読めるのに書けない。スマホ時代の大人によくある悩みですが、これは記憶力が落ちたからではありません。認識と再生という、別の能力の問題です。原因を理解すれば、克服の道筋ははっきりします。

なぜ読めるのに書けないのか

入力では、変換候補から正しい字を選ぶだけで済みます。これは認識、つまり見分ける作業です。一方、手書きは何もない所から字を一画ずつ再現する作業で、これが再生です。日々入力ばかりしていると、認識は保たれても再生は使われず、衰えていきます。書けなくなるのは自然なことで、あなたの記憶力のせいではありません。

認識と再生は別の能力

能力やること鍛え方
認識目の前の字を見分ける読む、選ぶ
再生手本なしに字を作り出す記憶から書く

読む練習をいくら積んでも、鍛えられるのは認識です。書けるようになりたいなら、再生そのもの、つまり記憶から書く練習が要ります。読めるけど書けないのは、片方しか鍛えてこなかった当然の結果です。

書けるようにする練習

直し方はシンプルです。意味と読みだけを見て、字を隠し、記憶から書く。間違えても、思い出そうとする行為そのものが記憶を作ります。これはテスト効果として知られ、見て覚え直すより、思い出そうと苦労するほうが定着します。

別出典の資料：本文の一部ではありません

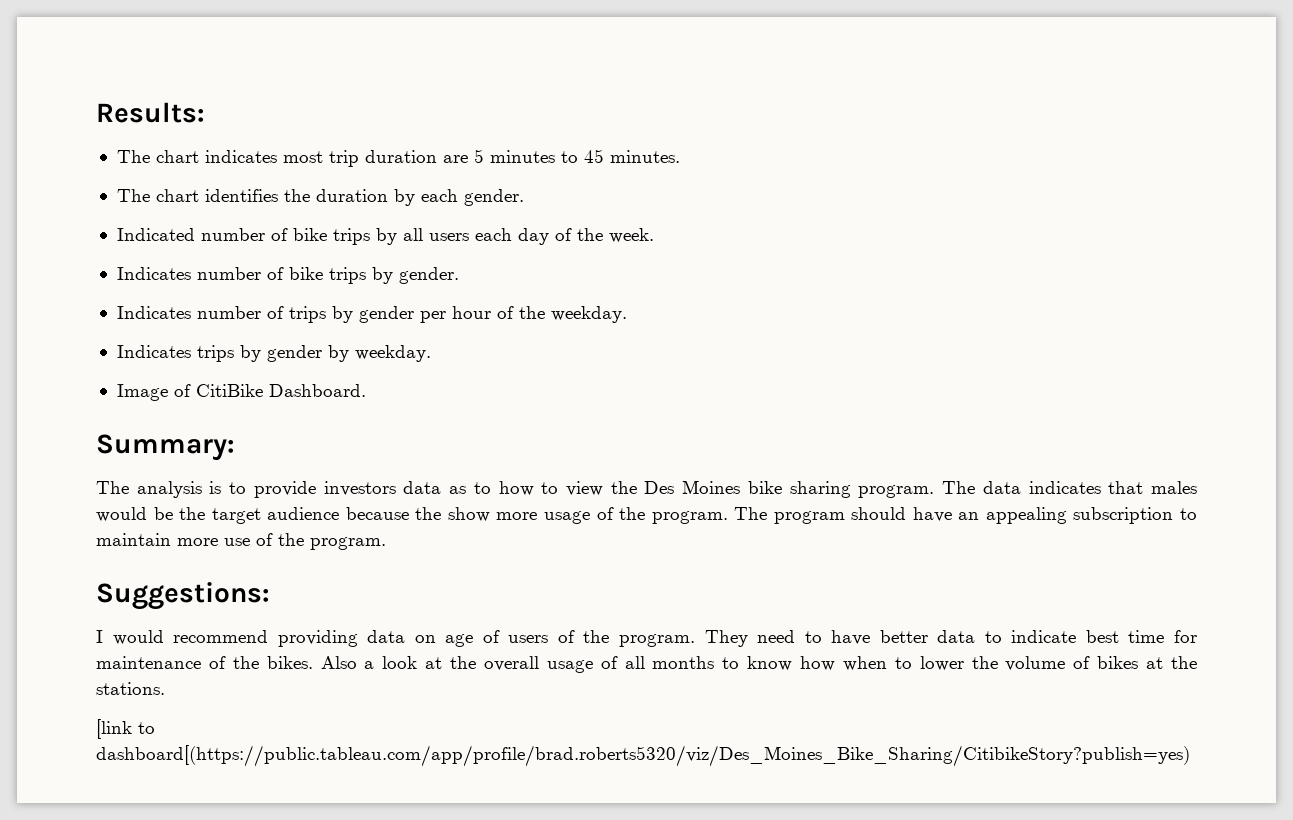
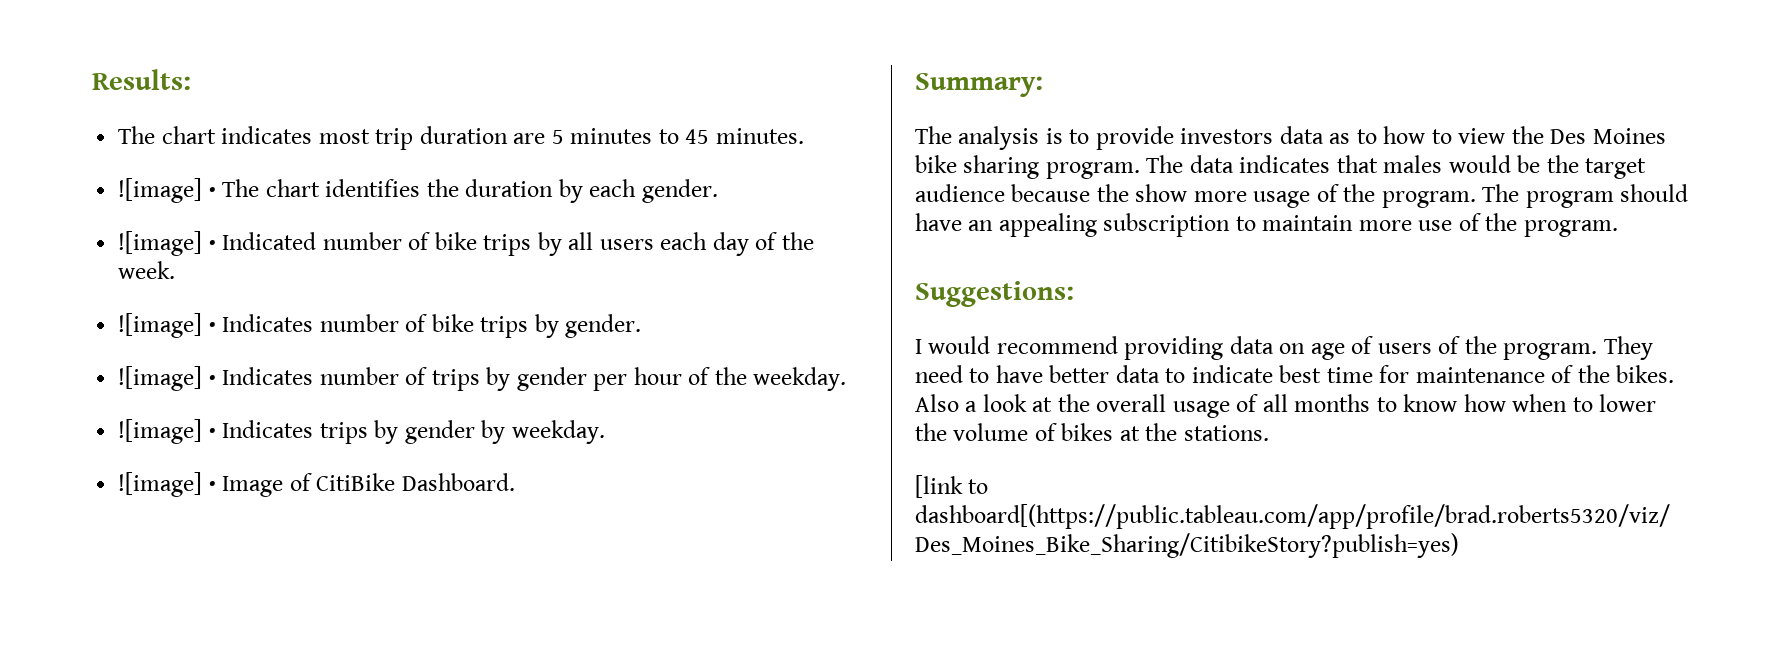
(680, 156) none -> [118,178,216,203] ![image] •
(524, 197) none -> [118,231,216,256] ![image] •
(654, 235) none -> [118,313,216,338] ![image] •
(459, 275) none -> [118,366,216,391] ![image] •
(627, 314) none -> [118,419,216,444] ![image] •
(431, 353) none -> [118,472,216,497] ![image] •

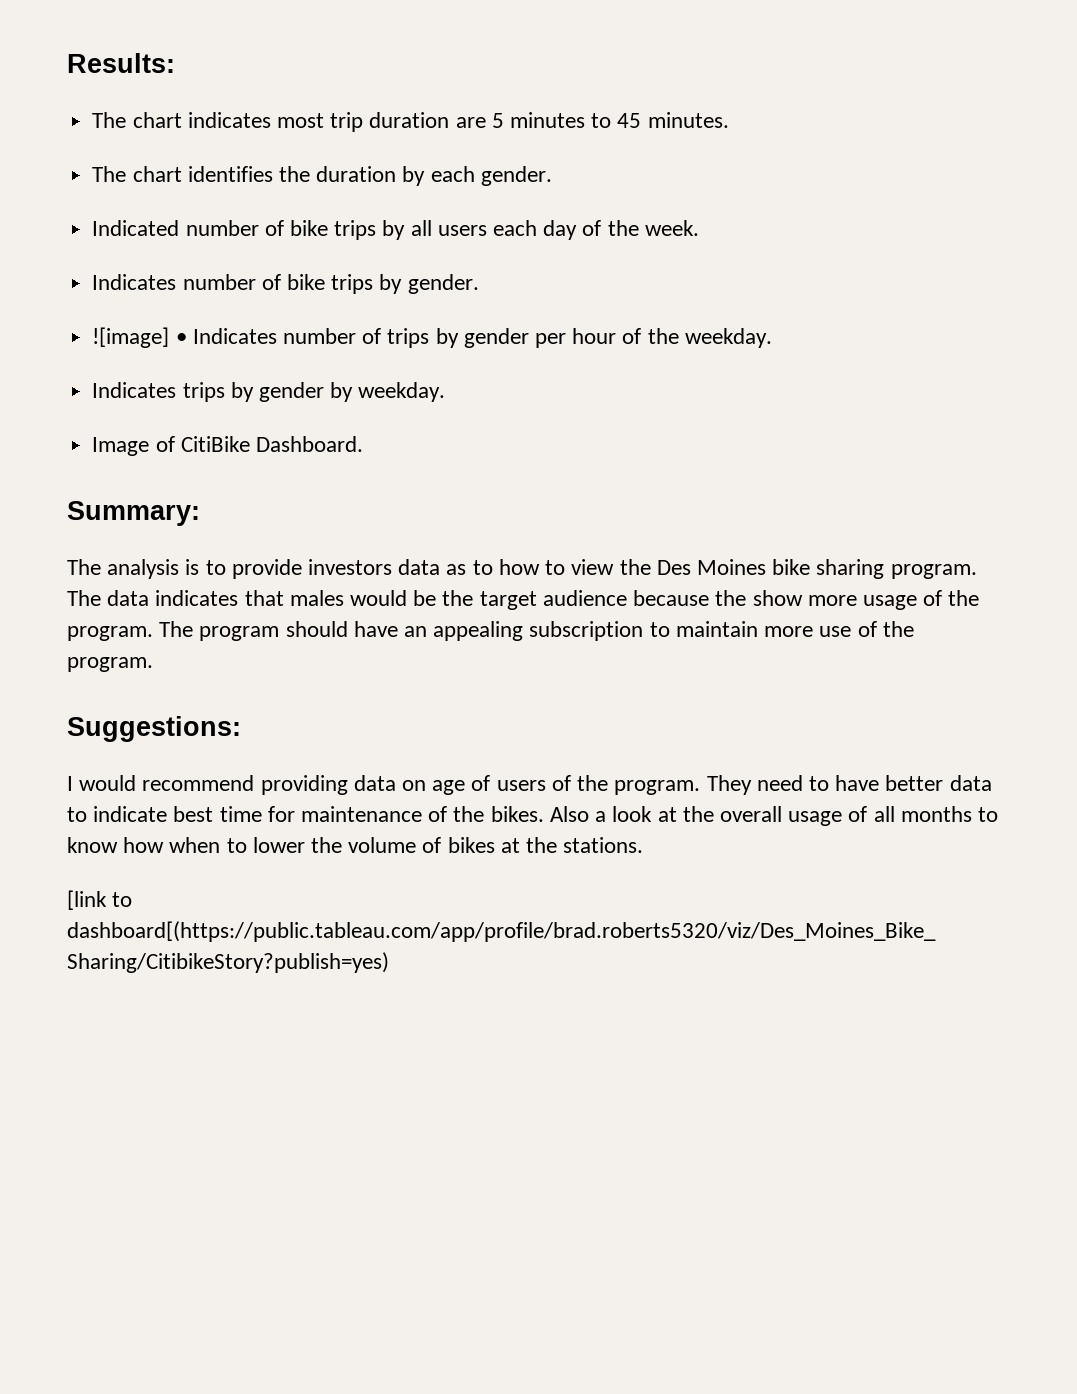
[118,178,216,203] ![image] • -> (729, 120) none
[118,231,216,256] ![image] • -> (552, 176) none
[118,313,216,338] ![image] • -> (699, 228) none
[118,419,216,444] ![image] • -> (772, 338) none
[118,472,216,497] ![image] • -> (446, 392) none

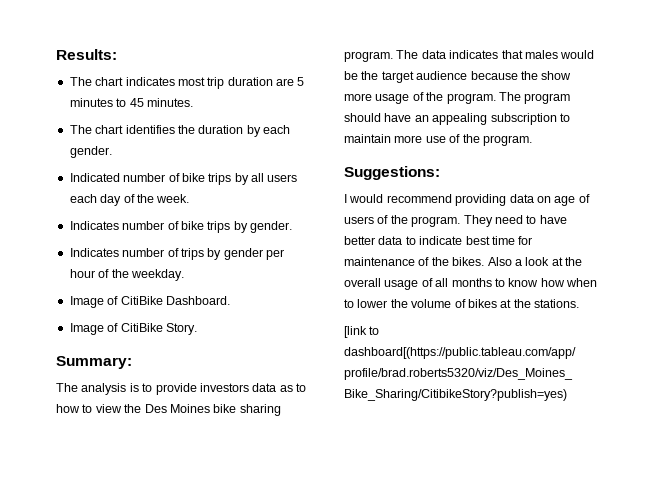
[92,327,187,348] ![image] • -> (292, 227) none
[92,382,446,402] [92,436,363,456] Indicates trips by gender by weekday. // Image of CitiBike Dashboard. -> [69,296,230,308] [69,323,197,335] Image of CitiBike Dashboard. // Image of CitiBike Story.

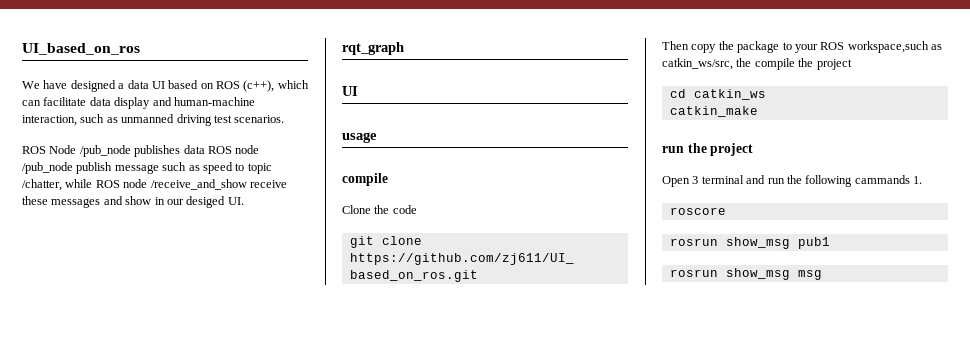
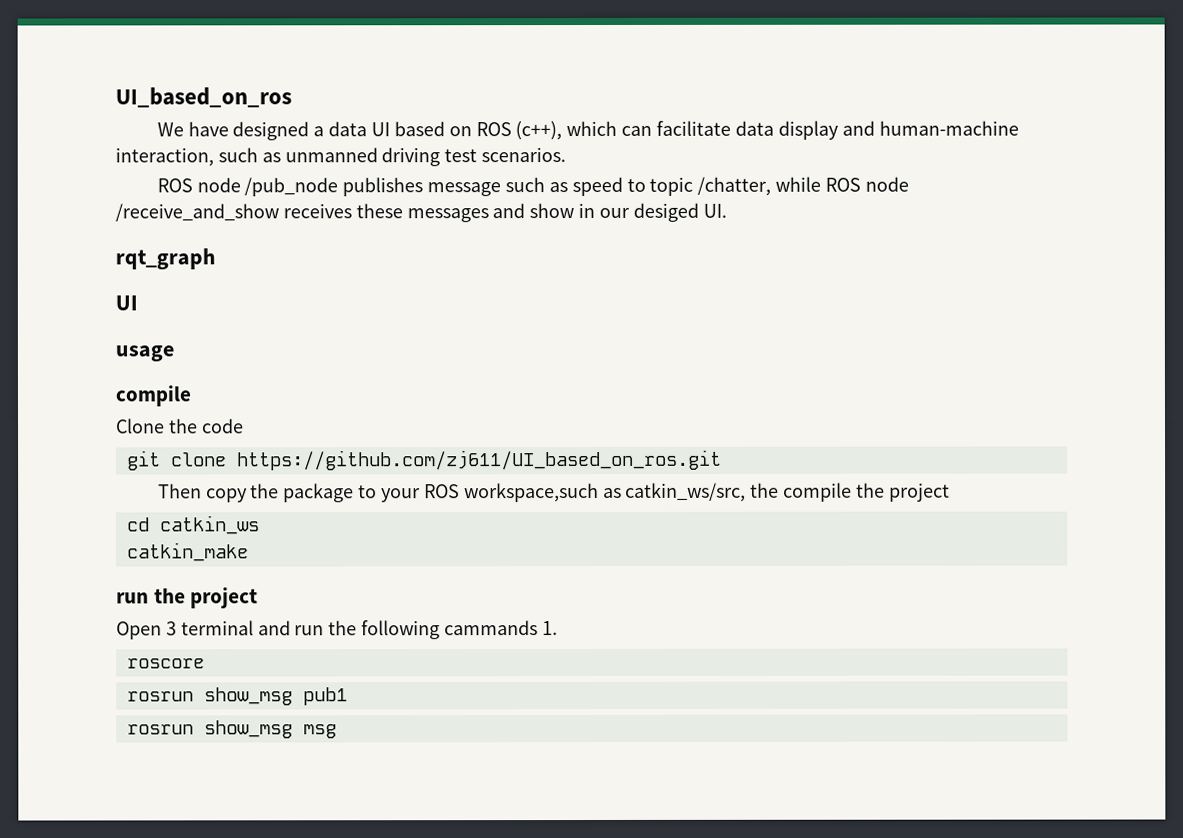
[49,145,77,154] Node -> [196,177,241,193] node
[183,145,260,154] [22,162,113,174] data ROS node /pub_node publish -> (424, 187) none
[249,180,287,188] receive -> [282,203,352,219] receives

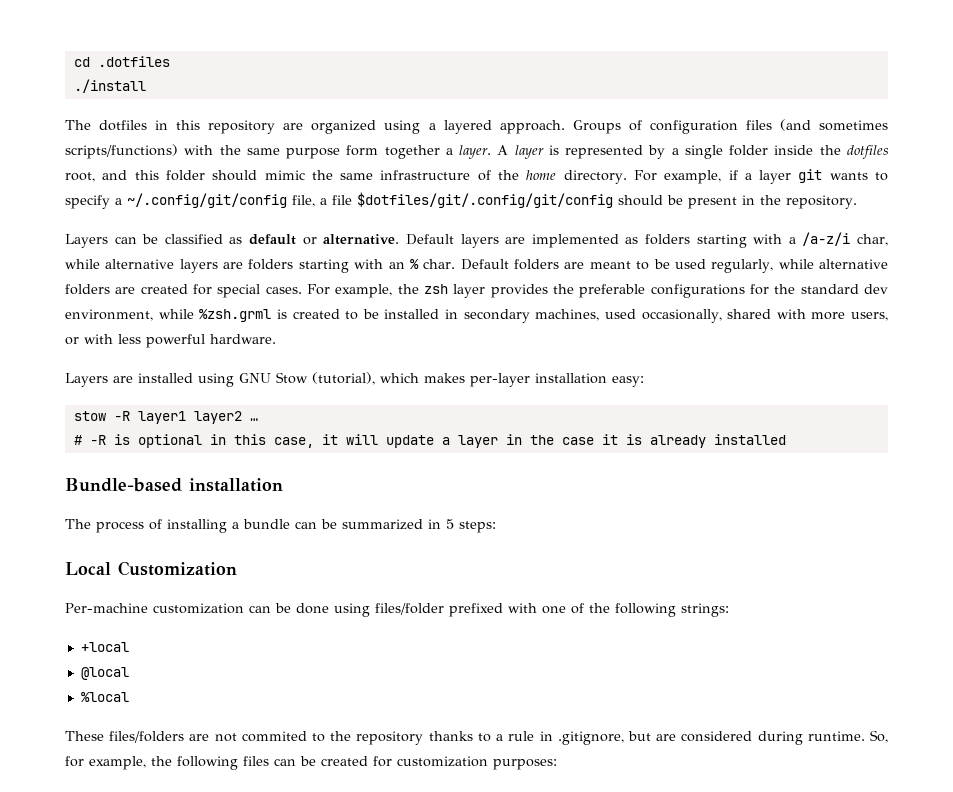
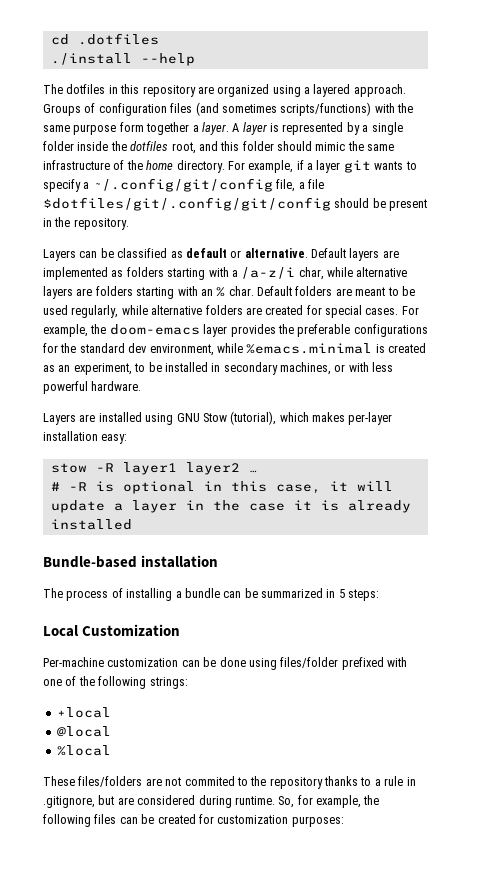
(146, 86) none -> [140,53,195,66] --help
[423,284,448,294] zsh -> [109,324,200,335] doom-emacs
[199,309,272,322] %zsh.grml -> [246,343,373,354] %emacs.minimal
(340, 314) none -> [43,363,132,375] as an experiment,
[604,309,888,323] used occasionally, shared with more users, -> (331, 368) none

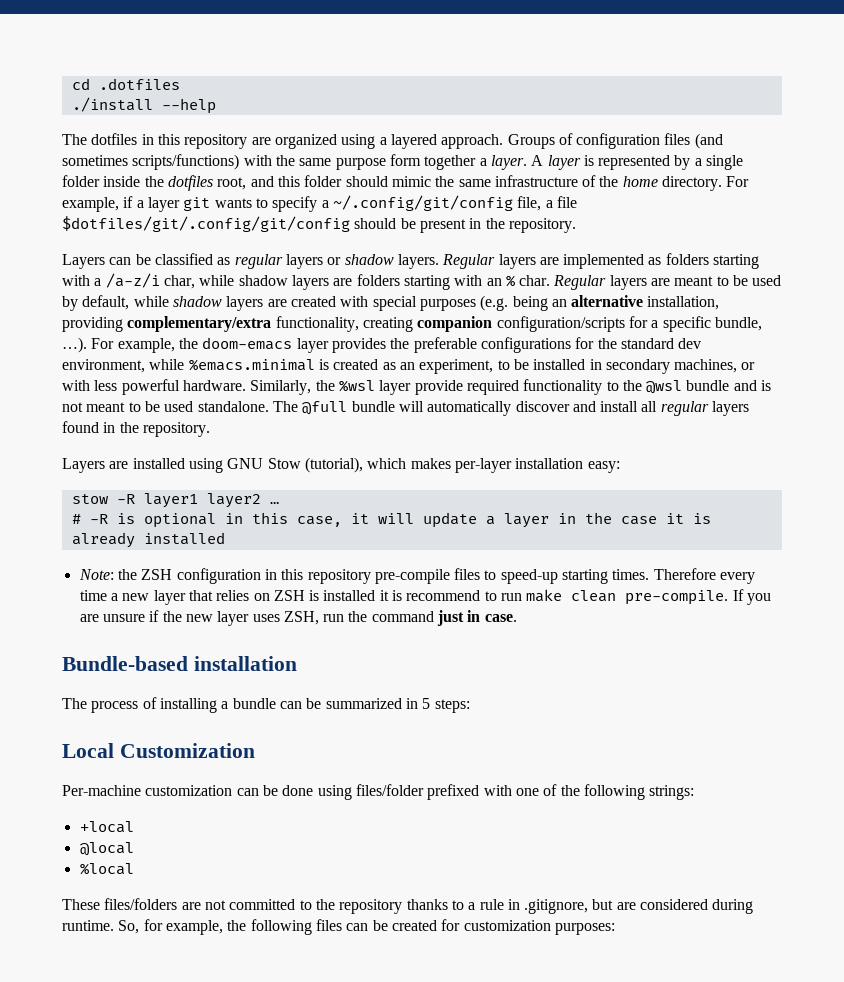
[185,248,346,258] default or alternative. Default -> [234,254,496,269] regular layers or shadow layers. Regular
[356,267,408,277] alternative -> [238,275,288,286] shadow
[257,286,333,296] Default folders -> [553,275,647,290] Regular layers
[71,305,399,318] regularly, while alternative folders are created for special cases. -> [62,295,720,311] [62,316,762,332] [62,337,87,353] by default, while shadow layers are created with special purposes (e.g. being an alternative installation, providing complementary/extra functionality, creating companion configuration/scripts for a specific bundle, …).
(142, 386) none -> [250,379,772,395] [62,401,750,416] [62,421,210,437] Similarly, the %wsl layer provide required functionality to the @wsl bundle and is not meant to be used standalone. The @full bundle will automatically discover and install all regular layers found in the repository.
(132, 524) none -> [78,568,756,584] [79,589,772,605] [79,610,517,626] // Note: the ZSH configuration in this repository pre-compile files to speed-up starting times. Therefore every time a new layer that relies on ZSH is installed it is recommend to run make clean pre-compile. If you are unsure if the new layer uses ZSH, run the command just in case.
[184,776,235,786] commited -> [229,899,296,910] committed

  1. 一日十字。意味と読みを見て、字を隠します。
  2. 確かめる前に、記憶から書きます。
  3. 詰まったら筆順ガイドを見て、始点と方向と順序を確かめ、一度正しく書き直します。

何で練習するか

紙とペンでもできますし、それが一番手軽です。アプリを使うなら、字を見せて選ばせるだけのものではなく、記憶から書かせるものを選びます。Kanji Write Practice はそのために作られ、早期アクセスで無料です。Ringotan も書きに特化した無料アプリです。アプリ全体の選び方は漢字が書けない大人向けの手書き練習アプリに、毎日の続け方は毎日の書き取りルーティンにまとめています。

続けるほど戻ってくる

書く力は、量ではなく毎日の再生で戻ります。一日十字を記憶から書けば、一、二週間で「あれ、書けるようになってきた」と感じるはずです。読む力はそのまま、書く力だけが追いついてくる。読めるけど書けないという状態は、正しい練習で確実に克服できます。